Im Zentrum steht die Suche nach Exoplaneten – also Planeten außerhalb unseres Sonnensystems. Am Mitterschöpfl in Altenmarkt an der Triesting (Wienerwald, Bezirk Baden) kommt dafür Österreichs größtes Spiegelteleskop zum Einsatz. Mehr als 5.000 solcher Himmelskörper sind weltweit bereits bekannt.
Wissenschafts-Landesrat Stephan Pernkopf (VP) hebt den Nutzen der Investition hervor: "Niederösterreich greift in vielen Forschungsbereichen nach den Sternen, etwa in der Weltraumforschung. Viele Erkenntnisse und Gerätschaften aus Astrophysik und Weltraumforschung finden Eingang in unseren Alltag, egal ob das Navigationssysteme oder Antriebe sind." Er freue sich auf "spannende Ergebnisse, mit denen wir nicht nur den Weltraum erforschen, sondern auch das Leben hier in Niederösterreich leichter machen können".
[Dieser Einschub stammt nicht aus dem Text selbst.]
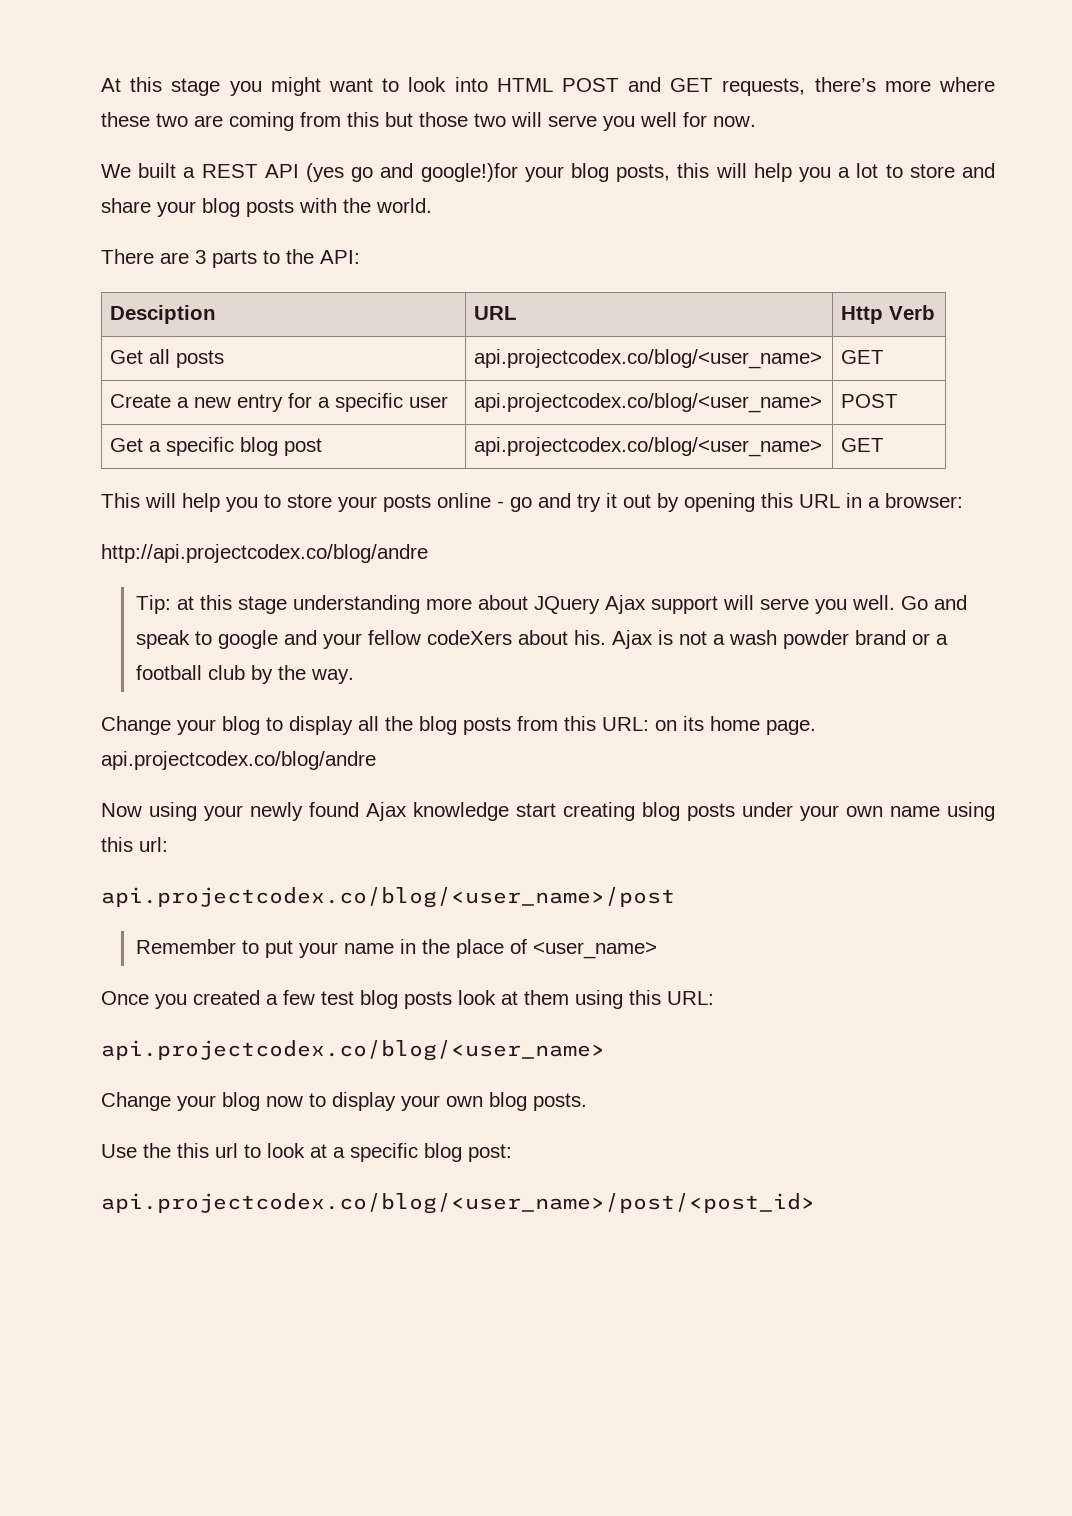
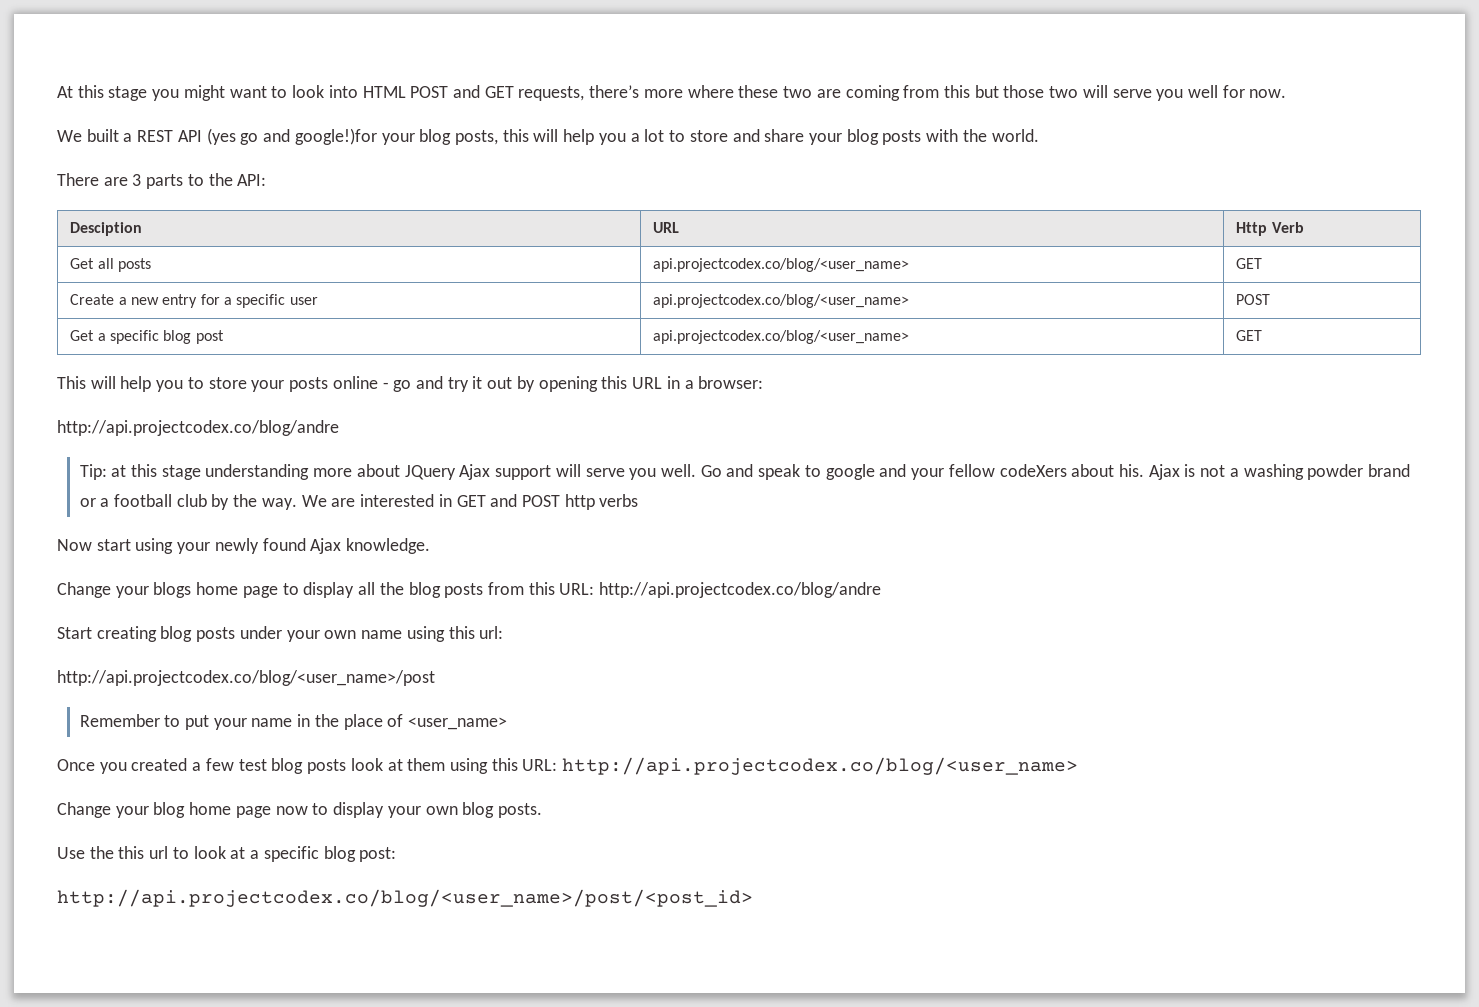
[728,630,777,645] wash -> [1243,464,1304,480] washing
[101,716,260,735] // Change your blog -> [301,494,639,510] [57,538,431,554] [57,582,278,598] We are interested in GET and POST http verbs // Now start using your newly found Ajax knowledge. // Change your blogs home page
[655,716,816,735] [101,751,376,770] [101,802,556,821] on its home page. api.projectcodex.co/blog/andre // Now using your newly found Ajax knowledge start -> [599,582,882,598] [57,627,92,639] http://api.projectcodex.co/blog/andre // Start
[101,887,675,908] api.projectcodex.co/blog/<user_name>/post -> [57,670,435,686] http://api.projectcodex.co/blog/<user_name>/post
[101,1040,605,1061] [101,1092,260,1111] // api.projectcodex.co/blog/<user_name> // Change your blog -> [562,757,1079,775] [57,802,271,818] http://api.projectcodex.co/blog/<user_name> // Change your blog home page
[101,1193,815,1214] api.projectcodex.co/blog/<user_name>/post/<post_id> -> [57,889,753,907] http://api.projectcodex.co/blog/<user_name>/post/<post_id>

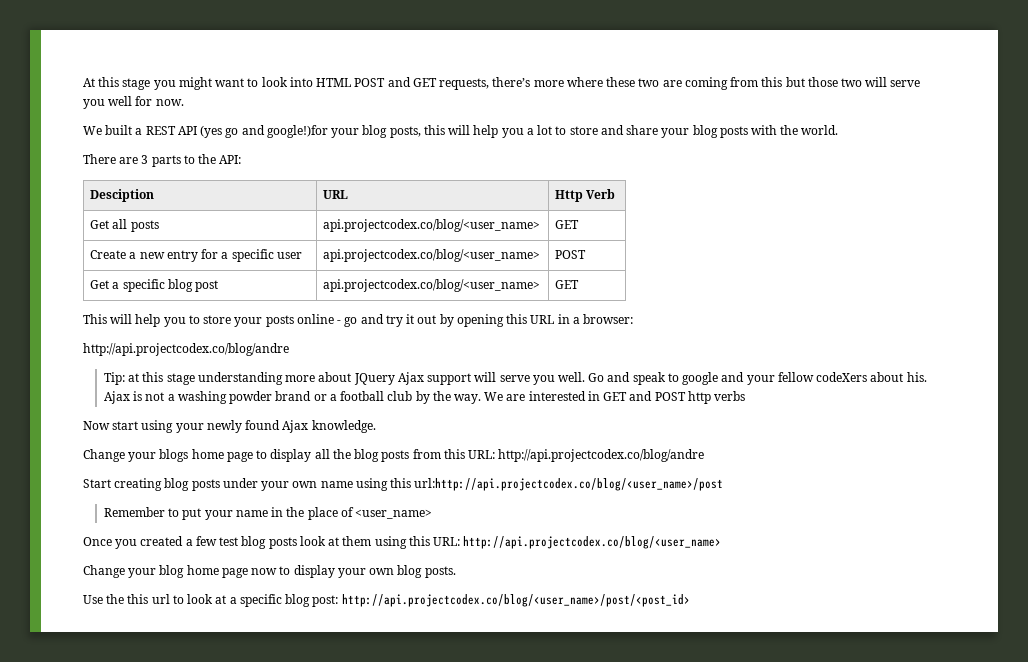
[479,626,504,639] [57,670,435,686] url: // http://api.projectcodex.co/blog/<user_name>/post -> [414,478,724,491] url:http://api.projectcodex.co/blog/<user_name>/post
(397, 854) // -> (339, 601) none

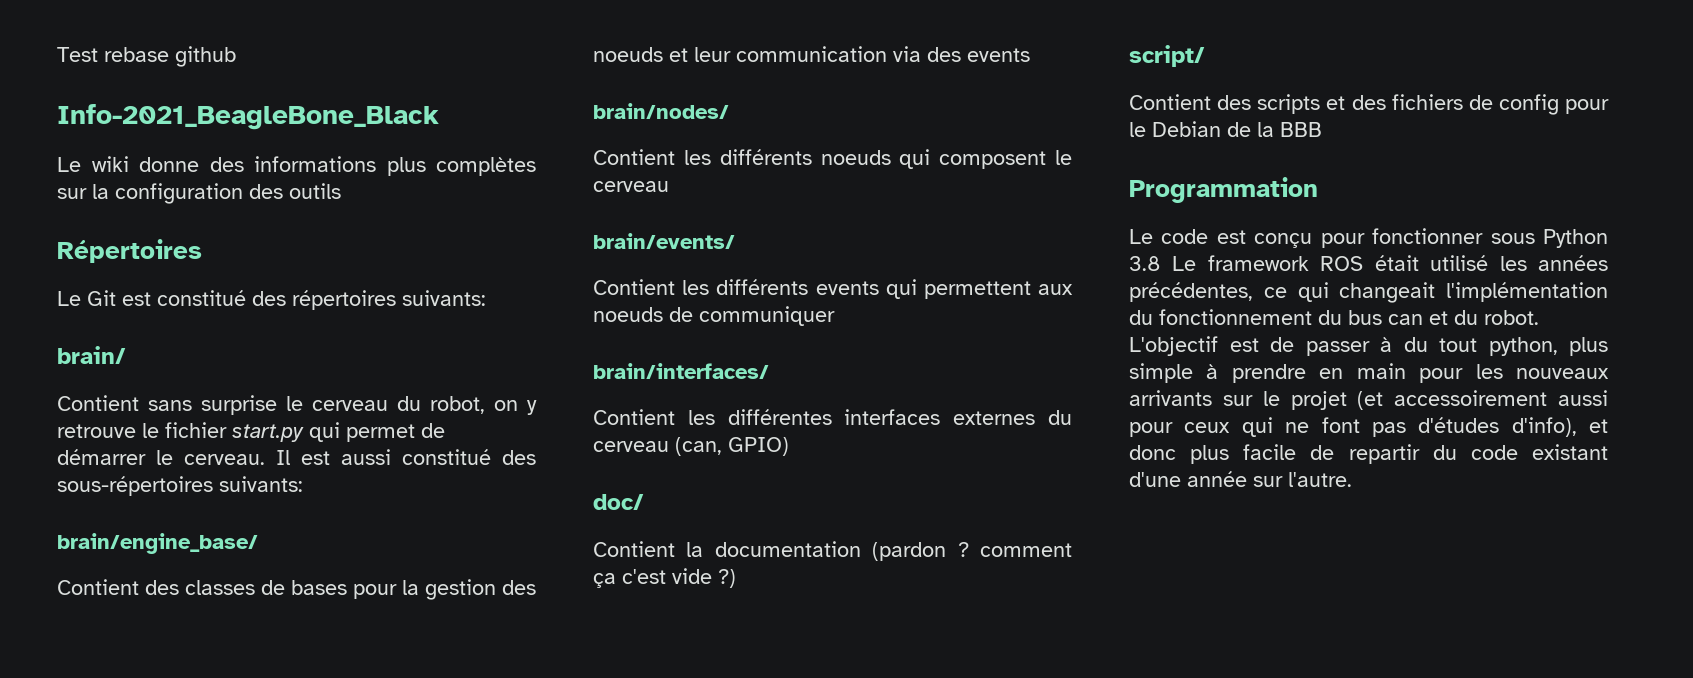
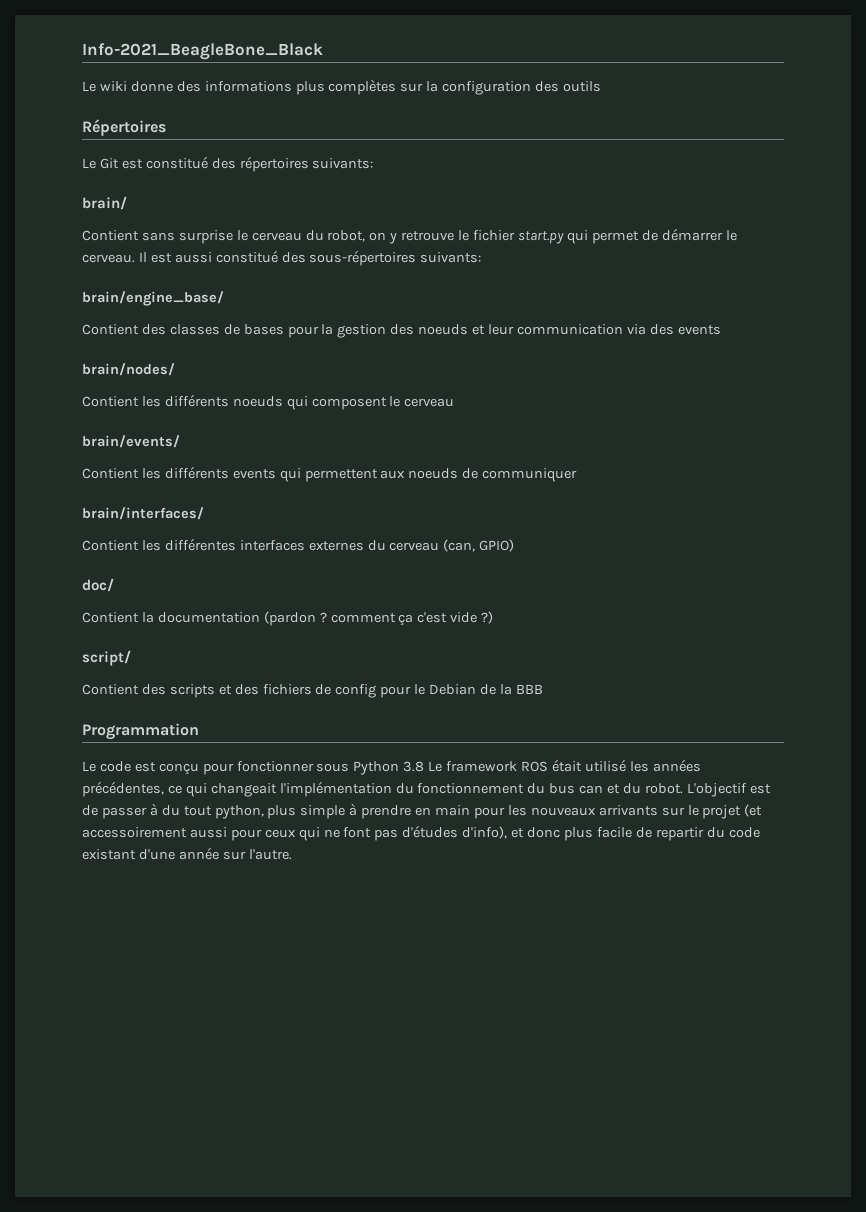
[57,46,236,67] Test rebase github // -> (82, 51) none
Uni-Wien-Rektor Sebastian Schütze sieht in der Finanzspritze für Weltraumforschung auch einen Standortvorteil: "Mit Österreichs größtem Teleskop, das nun der Exoplanetenforschung gewidmet ist, positionieren wir Niederösterreich als Zentrum für bahnbrechende astronomische Entdeckungen und schaffen gleichzeitig einzigartige Möglichkeiten für Studierende und Öffentlichkeit, sich mit Spitzenforschung auseinanderzusetzen".
Das Leopold Figl-Observatorium komplementiert damit die Beobachtungsdaten von Weltraumteleskopen um die physikalischen Eigenschaften von Exoplaneten zu präzisieren. Das Observatorium bleibt auch für Besucher zugänglich. Künftig sollen zudem Amateurastronominnen und -astronomen stärker in Forschungsprojekte eingebunden werden.